To do | Everything in the entries except the pictures must be repeated exactly.

BEGIN

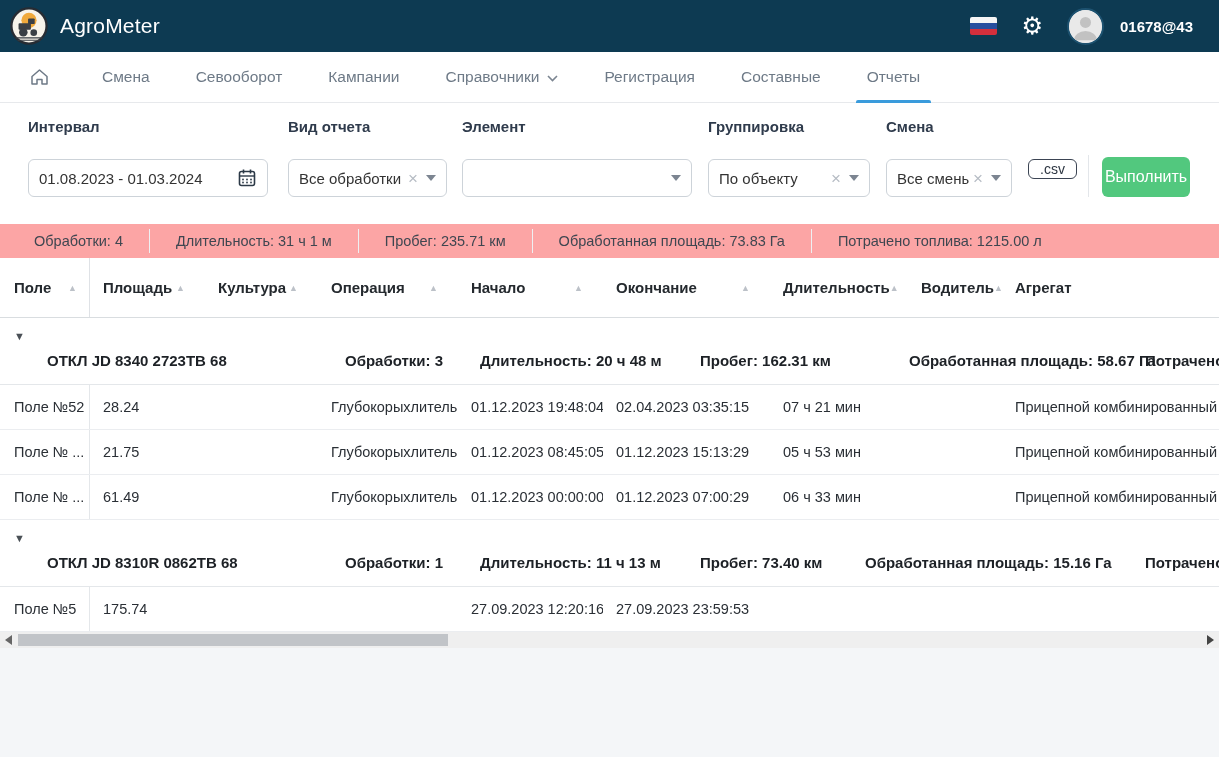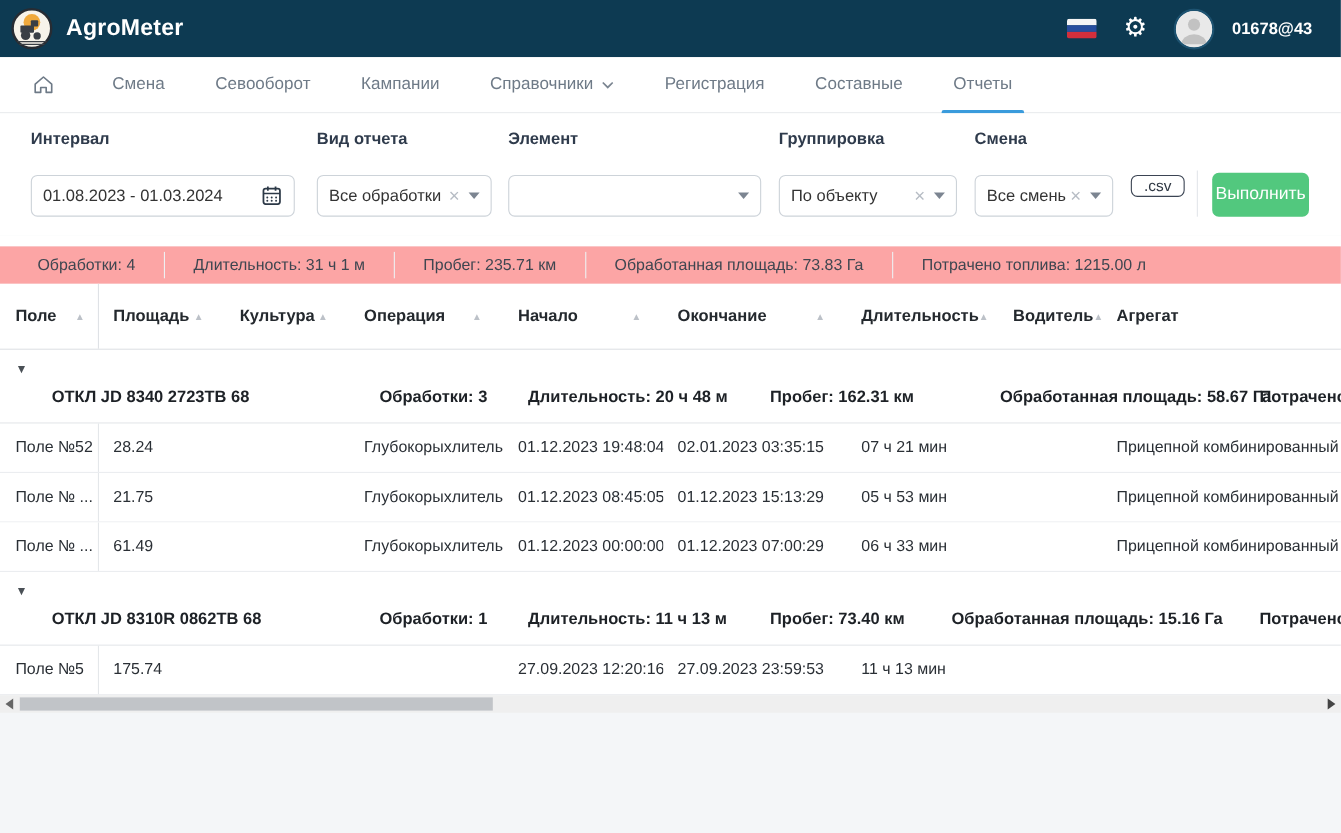--- a/index.html
+++ b/index.html
@@ -2,21 +2,21 @@
 <html><head>
 <meta charset="utf-8">
 <style>
 *{margin:0;padding:0;box-sizing:border-box}
 html,body{width:1219px;height:757px;overflow:hidden}
 body{font-family:"Liberation Sans","DejaVu Sans",sans-serif;background:#f4f6f8;color:#212529}
 
 
 .topbar{height:52px;background:#0d3a52;display:flex;align-items:center;padding:0 26px 0 8px;color:#fff}
 .logo{width:38px;height:38px;margin-left:2px;flex:0 0 auto}
-.app-title{font-size:21px;font-weight:700;margin-left:12px;letter-spacing:.2px}
+.app-title{font-size:21px;font-weight:400;margin-left:12px;letter-spacing:.2px}
 .topbar-right{margin-left:auto;display:flex;align-items:center;gap:24px}
 .flag{width:27px;height:18px;display:flex;flex-direction:column;border-radius:2px;overflow:hidden;cursor:pointer}
 .flag div{flex:1}
 .f-white{background:#f5f5f5}.f-blue{background:#274e9e}.f-red{background:#d32f3c}
 .gear{font-size:24px;line-height:1;color:#fff;cursor:pointer}
 .avatar{width:37px;height:37px;border-radius:50%;overflow:hidden;background:#e9e9e9;border:2px solid #1d5270;cursor:pointer}
 .avatar svg{display:block}
 .user-id{font-size:15px;font-weight:700;margin-left:-8px}
 
 
@@ -255,21 +255,21 @@
           <span style="left: 700px;">Пробег: 162.31 км</span>
           <span style="left: 865px; margin-left: 44px;">Обработанная площадь: 58.67 Га</span>
           <span style="left: 1145px;">Потрачено</span>
         </div>
         <div class="grid trow">
           <div class="tcell">Поле №52</div>
           <div class="tcell">28.24</div>
           <div class="tcell"></div>
           <div class="tcell">Глубокорыхлитель</div>
           <div class="tcell">01.12.2023 19:48:04</div>
-          <div class="tcell">02.01.2023 03:35:15</div>
+          <div class="tcell">02.04.2023 03:35:15</div>
           <div class="tcell">07 ч 21 мин</div>
           <div class="tcell"></div>
           <div class="tcell">Прицепной комбинированный</div>
         </div>
         <div class="grid trow">
           <div class="tcell">Поле № ...</div>
           <div class="tcell">21.75</div>
           <div class="tcell"></div>
           <div class="tcell">Глубокорыхлитель</div>
           <div class="tcell">01.12.2023 08:45:05</div>
@@ -302,21 +302,20 @@
           <span style="left: 865px;">Обработанная площадь: 15.16 Га</span>
           <span style="left: 1145px;">Потрачено</span>
         </div>
         <div class="grid trow">
           <div class="tcell">Поле №5</div>
           <div class="tcell">175.74</div>
           <div class="tcell"></div>
           <div class="tcell"></div>
           <div class="tcell">27.09.2023 12:20:16</div>
           <div class="tcell">27.09.2023 23:59:53</div>
-          <div class="tcell">11 ч 13 мин</div>
           <div class="tcell"></div>
           <div class="tcell"></div>
         </div>
       </div>
     </div>
 </div>
 
 <div class="hscroll">
   <div class="hs-left"></div>
   <div class="hs-thumb"></div>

END

Solution to this exercise |
--- a/index.html
+++ b/index.html
@@ -2,21 +2,21 @@
 <html><head>
 <meta charset="utf-8">
 <style>
 *{margin:0;padding:0;box-sizing:border-box}
 html,body{width:1219px;height:757px;overflow:hidden}
 body{font-family:"Liberation Sans","DejaVu Sans",sans-serif;background:#f4f6f8;color:#212529}
 
 
 .topbar{height:52px;background:#0d3a52;display:flex;align-items:center;padding:0 26px 0 8px;color:#fff}
 .logo{width:38px;height:38px;margin-left:2px;flex:0 0 auto}
-.app-title{font-size:21px;font-weight:700;margin-left:12px;letter-spacing:.2px}
+.app-title{font-size:21px;font-weight:400;margin-left:12px;letter-spacing:.2px}
 .topbar-right{margin-left:auto;display:flex;align-items:center;gap:24px}
 .flag{width:27px;height:18px;display:flex;flex-direction:column;border-radius:2px;overflow:hidden;cursor:pointer}
 .flag div{flex:1}
 .f-white{background:#f5f5f5}.f-blue{background:#274e9e}.f-red{background:#d32f3c}
 .gear{font-size:24px;line-height:1;color:#fff;cursor:pointer}
 .avatar{width:37px;height:37px;border-radius:50%;overflow:hidden;background:#e9e9e9;border:2px solid #1d5270;cursor:pointer}
 .avatar svg{display:block}
 .user-id{font-size:15px;font-weight:700;margin-left:-8px}
 
 
@@ -255,21 +255,21 @@
           <span style="left: 700px;">Пробег: 162.31 км</span>
           <span style="left: 865px; margin-left: 44px;">Обработанная площадь: 58.67 Га</span>
           <span style="left: 1145px;">Потрачено</span>
         </div>
         <div class="grid trow">
           <div class="tcell">Поле №52</div>
           <div class="tcell">28.24</div>
           <div class="tcell"></div>
           <div class="tcell">Глубокорыхлитель</div>
           <div class="tcell">01.12.2023 19:48:04</div>
-          <div class="tcell">02.01.2023 03:35:15</div>
+          <div class="tcell">02.04.2023 03:35:15</div>
           <div class="tcell">07 ч 21 мин</div>
           <div class="tcell"></div>
           <div class="tcell">Прицепной комбинированный</div>
         </div>
         <div class="grid trow">
           <div class="tcell">Поле № ...</div>
           <div class="tcell">21.75</div>
           <div class="tcell"></div>
           <div class="tcell">Глубокорыхлитель</div>
           <div class="tcell">01.12.2023 08:45:05</div>
@@ -302,21 +302,20 @@
           <span style="left: 865px;">Обработанная площадь: 15.16 Га</span>
           <span style="left: 1145px;">Потрачено</span>
         </div>
         <div class="grid trow">
           <div class="tcell">Поле №5</div>
           <div class="tcell">175.74</div>
           <div class="tcell"></div>
           <div class="tcell"></div>
           <div class="tcell">27.09.2023 12:20:16</div>
           <div class="tcell">27.09.2023 23:59:53</div>
-          <div class="tcell">11 ч 13 мин</div>
           <div class="tcell"></div>
           <div class="tcell"></div>
         </div>
       </div>
     </div>
 </div>
 
 <div class="hscroll">
   <div class="hs-left"></div>
   <div class="hs-thumb"></div>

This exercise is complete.